Anniik on LibraryThing More than 1 year ago
"Simply Magic" is the third book in Mary Balogh's "Simply" Quartet. Following "Simply Love" - one of the best romance novels I have ever read - was a difficult thing to do, but this book did an admirable job. While not as emotionally intense as that book, this book certainly has its own charms. Fans of Mary Balogh will recognize Peter, Viscount Whitleaf, as Lauren Butler nee Edgeworth's cousin from "A Summer to Remember." Peter is an utterly charming character. Gentle, kind, and almost obsessed with making other people happy, he comes across as a rather shallow rake until Susanna comes to know him better and finds out that things are not always as they seem. Susanna's journey through this book comes with revelations of and confontrations with her past - both which draw her closer to Peter and push her apart. But the best part of this book is how the relationship between Peter and Susanna is allowed to grow - it is not love at first sight, but a strong friendship (with attraction, of course) that is allowed to grow and blossom into love. A beautiful book, and I look forward to the conclusion of this series!
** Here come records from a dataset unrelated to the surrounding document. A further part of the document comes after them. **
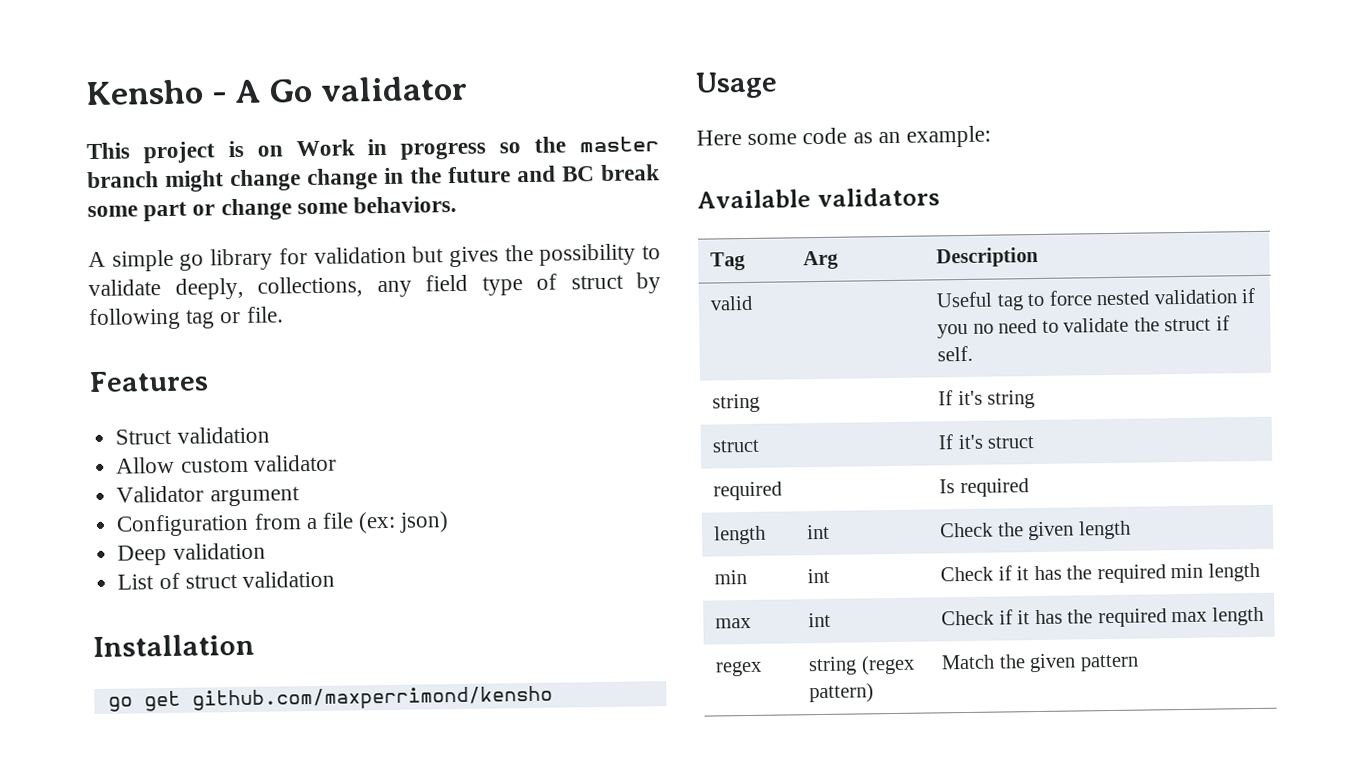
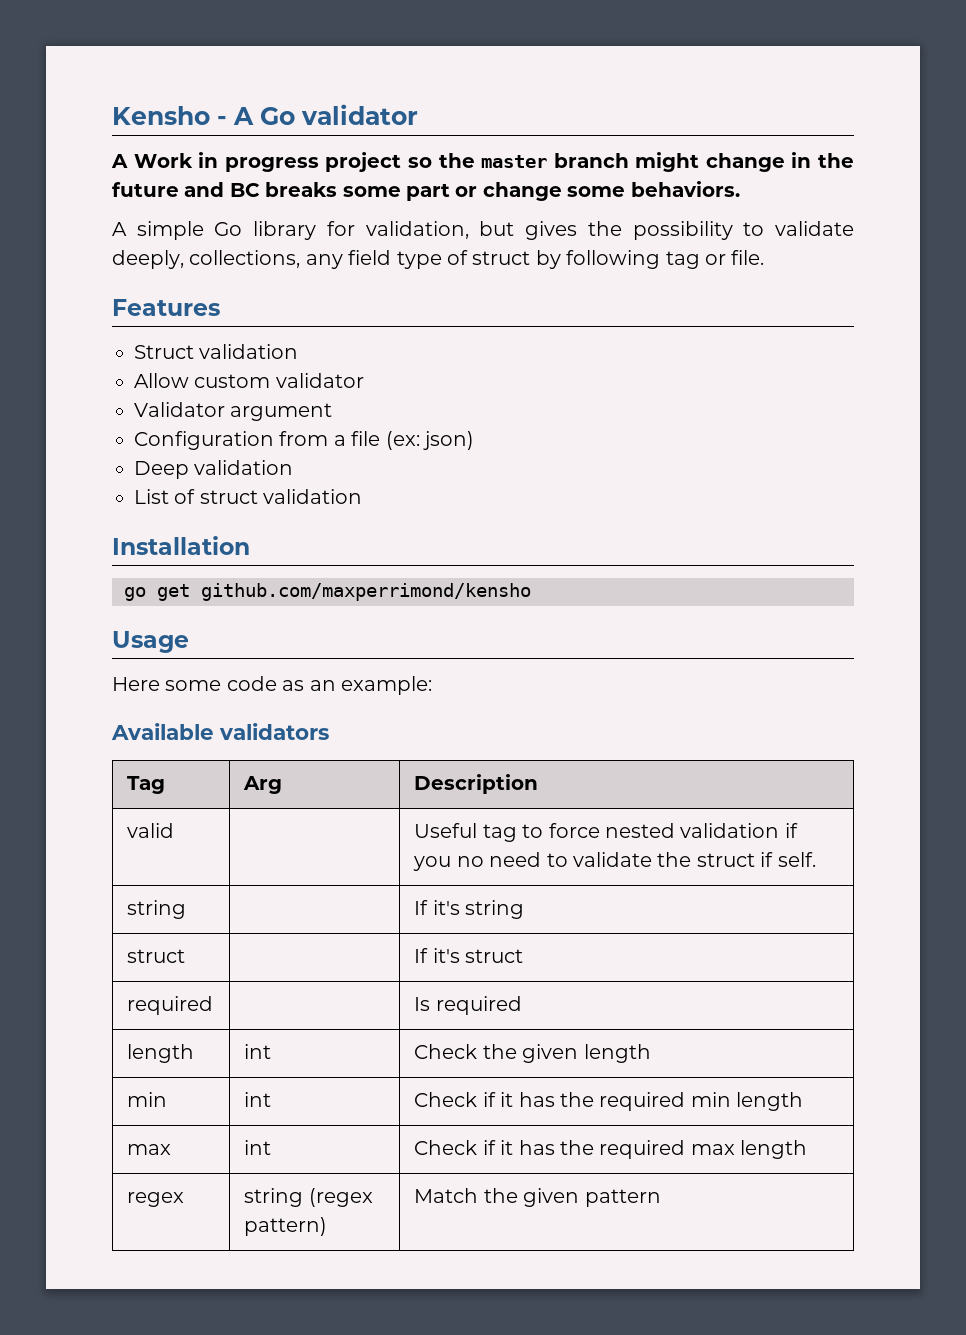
- This project is on Work in progress so the master branch might change change in the future and BC break some part or change some behaviors.
+ A Work in progress project so the master branch might change in the future and BC breaks some part or change some behaviors.
- A simple go library for validation but gives the possibility to validate deeply, collections, any field type of struct by following tag or file.
+ A simple Go library for validation, but gives the possibility to validate deeply, collections, any field type of struct by following tag or file.

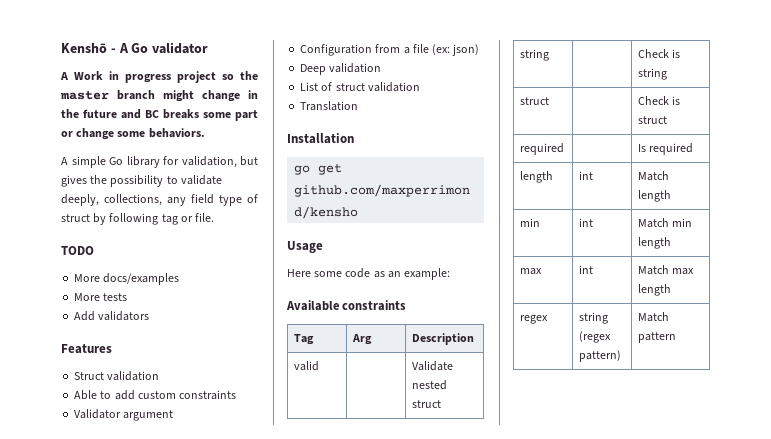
- Kensho - A Go validator
+ Kenshō - A Go validator
+ TODO
+ More docs/examples
+ More tests
+ Add validators
  Features
  Struct validation
- Allow custom validator
+ Able to add custom constraints
+ Translation
- Available validators
+ Available constraints
- valid | | Useful tag to force nested validation if you no need to validate the struct if self.
+ valid | | Validate nested struct
- string | | If it's string
+ string | | Check is string
- struct | | If it's struct
+ struct | | Check is struct
- length | int | Check the given length
+ length | int | Match length
- min | int | Check if it has the required min length
- max | int | Check if it has the required max length
+ min | int | Match min length
+ max | int | Match max length
- regex | string (regex pattern) | Match the given pattern
+ regex | string (regex pattern) | Match pattern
missk2u on LibraryThing More than 1 year ago
had a hard time getting into this book
Anonymous More than 1 year ago
I own this book I hard cover and have read it 3-4 times. I purchased it in nook format so I could read again. I absolutely love this story and the characters are some of my favorites
Anonymous More than 1 year ago
Read another book by the author and enjoyed it very much. This book dragged on and on. Very contrived and boring.